Wednesday, January 5, 2011
Guest Commentary: Improving Patient Safety - Challenges Ahead
Patrick Monaghan
Director of Communications
Jefferson School of Population Health
Sitting in Connelly Auditorium on Monday morning, surrounded by Jefferson Medical College’s (JMC) third year students, I sipped my coffee and put myself in their shoes.
I’m glad I was only trying them on for size.
At the 8th Annual Interclerkship Day on Improving Patient Safety, I felt the weight of the career path these young men and women had chosen and the enormous import of improving our nation’s horrifying record of patient safety. Despite improvements made since the 1999 release of the Institute of Medicine (IOM) report To Err is Human, the statistics remain startling: One in five Americans (22%) report that they or a family member have experienced a medical error of some kind. According to the Centers for Disease Control, in American hospitals alone, hospital-acquired infections account for an estimated 1.7 million infections and 99,000 associated deaths each year.

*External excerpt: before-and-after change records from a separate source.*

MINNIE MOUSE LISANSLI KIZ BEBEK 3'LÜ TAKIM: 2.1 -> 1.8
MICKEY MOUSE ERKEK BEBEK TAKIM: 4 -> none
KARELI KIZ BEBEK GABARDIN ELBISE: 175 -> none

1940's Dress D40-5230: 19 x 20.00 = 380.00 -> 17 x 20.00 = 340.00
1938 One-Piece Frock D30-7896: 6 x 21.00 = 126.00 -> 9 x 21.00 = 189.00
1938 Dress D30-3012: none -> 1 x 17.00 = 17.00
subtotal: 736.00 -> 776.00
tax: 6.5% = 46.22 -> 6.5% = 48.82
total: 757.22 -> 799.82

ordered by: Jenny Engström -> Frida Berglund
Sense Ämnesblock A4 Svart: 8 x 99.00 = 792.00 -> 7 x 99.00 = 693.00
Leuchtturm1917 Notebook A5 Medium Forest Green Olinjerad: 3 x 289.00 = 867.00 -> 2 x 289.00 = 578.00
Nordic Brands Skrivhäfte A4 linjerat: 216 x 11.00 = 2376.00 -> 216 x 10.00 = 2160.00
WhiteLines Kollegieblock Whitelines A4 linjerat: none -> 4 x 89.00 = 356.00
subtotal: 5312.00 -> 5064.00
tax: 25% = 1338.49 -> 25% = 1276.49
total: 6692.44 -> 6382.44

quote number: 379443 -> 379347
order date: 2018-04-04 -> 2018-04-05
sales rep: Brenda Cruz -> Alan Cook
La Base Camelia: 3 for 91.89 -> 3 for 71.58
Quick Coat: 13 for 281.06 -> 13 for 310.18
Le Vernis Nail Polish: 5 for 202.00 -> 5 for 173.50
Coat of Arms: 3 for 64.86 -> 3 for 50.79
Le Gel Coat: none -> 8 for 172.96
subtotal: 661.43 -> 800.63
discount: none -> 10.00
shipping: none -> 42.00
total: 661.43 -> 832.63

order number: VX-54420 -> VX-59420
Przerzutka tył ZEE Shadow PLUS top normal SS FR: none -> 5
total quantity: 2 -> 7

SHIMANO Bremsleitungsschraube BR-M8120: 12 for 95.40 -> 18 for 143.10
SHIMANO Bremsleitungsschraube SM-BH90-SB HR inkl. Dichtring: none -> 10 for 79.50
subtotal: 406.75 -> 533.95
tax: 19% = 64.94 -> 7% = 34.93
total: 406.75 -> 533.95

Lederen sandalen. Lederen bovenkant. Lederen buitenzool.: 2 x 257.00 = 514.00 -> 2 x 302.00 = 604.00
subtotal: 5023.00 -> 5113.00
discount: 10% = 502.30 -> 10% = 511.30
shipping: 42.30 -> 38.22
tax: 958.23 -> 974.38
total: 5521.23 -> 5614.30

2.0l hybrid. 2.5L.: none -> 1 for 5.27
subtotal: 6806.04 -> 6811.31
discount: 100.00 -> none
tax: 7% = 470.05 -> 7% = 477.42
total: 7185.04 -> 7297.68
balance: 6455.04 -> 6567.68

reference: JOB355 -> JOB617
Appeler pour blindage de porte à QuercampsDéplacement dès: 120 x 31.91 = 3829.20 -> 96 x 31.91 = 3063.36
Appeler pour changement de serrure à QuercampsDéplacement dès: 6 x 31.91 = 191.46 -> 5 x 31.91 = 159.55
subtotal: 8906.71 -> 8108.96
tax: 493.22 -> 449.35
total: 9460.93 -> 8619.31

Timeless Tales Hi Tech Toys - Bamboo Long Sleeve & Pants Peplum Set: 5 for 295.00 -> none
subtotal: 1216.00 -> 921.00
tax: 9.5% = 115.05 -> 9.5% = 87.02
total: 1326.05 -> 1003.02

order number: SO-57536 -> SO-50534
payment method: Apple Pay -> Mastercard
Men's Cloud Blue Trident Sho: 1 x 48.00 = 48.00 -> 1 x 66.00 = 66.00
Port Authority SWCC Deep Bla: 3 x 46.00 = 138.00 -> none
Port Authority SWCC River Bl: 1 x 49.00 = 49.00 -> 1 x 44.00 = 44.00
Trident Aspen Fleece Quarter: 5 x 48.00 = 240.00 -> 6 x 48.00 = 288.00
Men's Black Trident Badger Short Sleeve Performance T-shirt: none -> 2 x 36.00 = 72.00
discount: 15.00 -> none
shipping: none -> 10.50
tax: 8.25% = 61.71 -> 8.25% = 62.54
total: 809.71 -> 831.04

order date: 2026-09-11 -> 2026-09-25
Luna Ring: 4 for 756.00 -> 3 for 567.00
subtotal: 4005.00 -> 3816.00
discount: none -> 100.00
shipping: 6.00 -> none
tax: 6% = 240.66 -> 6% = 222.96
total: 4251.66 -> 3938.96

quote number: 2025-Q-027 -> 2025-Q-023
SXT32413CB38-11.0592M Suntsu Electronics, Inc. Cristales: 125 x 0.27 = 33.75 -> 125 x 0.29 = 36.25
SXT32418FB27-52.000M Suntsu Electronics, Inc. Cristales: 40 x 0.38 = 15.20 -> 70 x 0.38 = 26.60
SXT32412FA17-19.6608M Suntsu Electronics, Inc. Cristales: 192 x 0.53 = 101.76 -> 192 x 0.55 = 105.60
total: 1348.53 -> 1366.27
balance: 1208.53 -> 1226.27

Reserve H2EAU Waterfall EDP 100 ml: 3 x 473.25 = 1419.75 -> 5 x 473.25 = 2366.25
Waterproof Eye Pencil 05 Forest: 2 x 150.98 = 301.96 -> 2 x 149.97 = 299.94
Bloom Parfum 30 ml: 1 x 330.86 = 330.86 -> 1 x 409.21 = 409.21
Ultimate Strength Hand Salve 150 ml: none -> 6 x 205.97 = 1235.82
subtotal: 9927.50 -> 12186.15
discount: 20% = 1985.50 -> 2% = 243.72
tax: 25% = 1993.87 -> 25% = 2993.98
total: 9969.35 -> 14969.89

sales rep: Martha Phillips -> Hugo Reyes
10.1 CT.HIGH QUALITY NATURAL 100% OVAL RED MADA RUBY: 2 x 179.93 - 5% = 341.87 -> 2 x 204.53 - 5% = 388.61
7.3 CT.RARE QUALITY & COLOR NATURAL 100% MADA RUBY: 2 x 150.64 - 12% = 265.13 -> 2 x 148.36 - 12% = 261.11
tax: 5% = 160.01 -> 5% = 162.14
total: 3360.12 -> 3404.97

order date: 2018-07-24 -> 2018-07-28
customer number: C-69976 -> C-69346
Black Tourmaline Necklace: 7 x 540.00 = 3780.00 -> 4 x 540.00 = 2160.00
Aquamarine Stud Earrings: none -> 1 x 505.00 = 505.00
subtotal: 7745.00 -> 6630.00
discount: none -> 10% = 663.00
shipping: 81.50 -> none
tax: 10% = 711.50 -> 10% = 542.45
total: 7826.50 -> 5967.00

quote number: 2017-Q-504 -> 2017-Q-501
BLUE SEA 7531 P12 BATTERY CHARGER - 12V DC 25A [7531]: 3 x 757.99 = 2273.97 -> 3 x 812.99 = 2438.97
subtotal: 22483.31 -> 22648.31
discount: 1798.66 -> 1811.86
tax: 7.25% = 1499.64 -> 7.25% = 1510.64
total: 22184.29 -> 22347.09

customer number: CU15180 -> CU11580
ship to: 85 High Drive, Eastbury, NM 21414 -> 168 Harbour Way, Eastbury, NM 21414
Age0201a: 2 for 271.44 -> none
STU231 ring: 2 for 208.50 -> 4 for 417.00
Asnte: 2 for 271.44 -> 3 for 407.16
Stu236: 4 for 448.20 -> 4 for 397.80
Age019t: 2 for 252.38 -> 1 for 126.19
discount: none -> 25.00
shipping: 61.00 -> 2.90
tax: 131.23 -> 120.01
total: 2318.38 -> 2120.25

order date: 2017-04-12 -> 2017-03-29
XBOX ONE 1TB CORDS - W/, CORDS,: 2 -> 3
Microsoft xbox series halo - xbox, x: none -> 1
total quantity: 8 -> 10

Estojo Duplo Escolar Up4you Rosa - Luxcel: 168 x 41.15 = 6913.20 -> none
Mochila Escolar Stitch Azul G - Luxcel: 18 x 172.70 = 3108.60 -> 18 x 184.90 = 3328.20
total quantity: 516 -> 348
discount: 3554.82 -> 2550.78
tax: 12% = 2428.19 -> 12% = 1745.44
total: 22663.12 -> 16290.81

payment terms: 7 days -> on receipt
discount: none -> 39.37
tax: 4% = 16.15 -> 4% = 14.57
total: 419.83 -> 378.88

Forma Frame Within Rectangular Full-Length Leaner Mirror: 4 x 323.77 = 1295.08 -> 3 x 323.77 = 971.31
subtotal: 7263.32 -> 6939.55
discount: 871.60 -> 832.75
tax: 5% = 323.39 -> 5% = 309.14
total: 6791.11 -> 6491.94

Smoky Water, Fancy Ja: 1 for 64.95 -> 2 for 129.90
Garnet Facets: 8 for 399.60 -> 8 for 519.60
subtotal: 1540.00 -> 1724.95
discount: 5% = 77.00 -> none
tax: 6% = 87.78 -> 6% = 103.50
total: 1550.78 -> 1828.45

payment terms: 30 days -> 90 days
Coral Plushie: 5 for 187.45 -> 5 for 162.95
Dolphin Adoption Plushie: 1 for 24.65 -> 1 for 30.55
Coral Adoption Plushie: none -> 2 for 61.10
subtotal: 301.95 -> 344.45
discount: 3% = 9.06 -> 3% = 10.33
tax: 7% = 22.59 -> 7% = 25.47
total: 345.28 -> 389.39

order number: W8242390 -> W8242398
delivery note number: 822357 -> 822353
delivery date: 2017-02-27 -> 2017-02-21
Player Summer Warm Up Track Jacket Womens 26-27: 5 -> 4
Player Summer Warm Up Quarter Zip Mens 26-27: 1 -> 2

In the more than 10 years since the IOM report was released, it would be difficult to measure any real progress, noted Kenneth J. Abrams, MD, MBA, one of the day’s speakers. Dr. Abrams, Sr. Vice President of Clinical Operations, Chief Quality Officer and Associate Chief Medical Officer at The North Shore-LIJ Health System, is responsible for clinical operations, quality, and patient safety initiatives across North Shore-LIJ’s facilities in the New York area.
Dr. Abrams explained how LIJ uses simulation training to improve quality and safety. These training scenarios replicate situations in multiple medical environments, including a critical care unit, emergency department or operating room. Twice a year, residency teams do battle in Sim-Wars, a patient simulation competition that reinforces the importance of teamwork in positive clinical outcomes.
“Team performance will always exceed that of the individual,” Dr. Abrams said. “We need to educate nurses and physicians together in teams.”
A point well taken, I’m sure, by the day’s keynote speaker – internationally known aviation safety expert, John J. Nance, JD. Nance is a founding board member of the National Patient Safety Foundation; a former airline pilot, and a broadcast analyst on aviation for ABC News.
Nance is a compelling speaker, and I can only hope that he reached these future physicians as he had me. My key takeaway? We are human and we make mistakes.
Which goes against the premise that for at least the last century American medical schools, almost without exception, have labored to prepare their students to be superhuman – practitioners who, once done with internship and residency, can practice medicine without making serious mistakes and without the need of anyone else’s assistance, advice, or counsel on medical matters.
Physicians attempting to be autonomous, said Nance, account for a staggering number of inadvertent patient injuries. Many times injuries are not the result of a physician refusing to listen, but intimidated staff refusing to speak up and assuming that the physician is infallible.
As a Jefferson employee, I know the University continues to develop curricula that foster a team approach to treatment. Innovative instruction unfolds here daily through the Jefferson InterProfessional Education Center, while our own Clinical Skills and Simulation Center uses state-of-the-art technology to create realistic medical training simulations for students.
Sponsored by the Office of the Dean of JMC and the Jefferson School of Population Health (JSPH), the program was moderated by David B. Nash, MD, MBA, the Dean of JSPH. The day featured equally compelling presentations by Jefferson’s Geno Merli, MD, FACP; Valerie D. Weber, MD, Chair, Clinical Sciences, The Commonwealth Medical College; and Jefferson’s Jason Baxter, MD, MSCP, who was making his eighth consecutive appearance at Interclerkship Day.
I walked away with a better understanding of the challenges that lie ahead for these third year students. Hopefully they felt a little more prepared to meet them.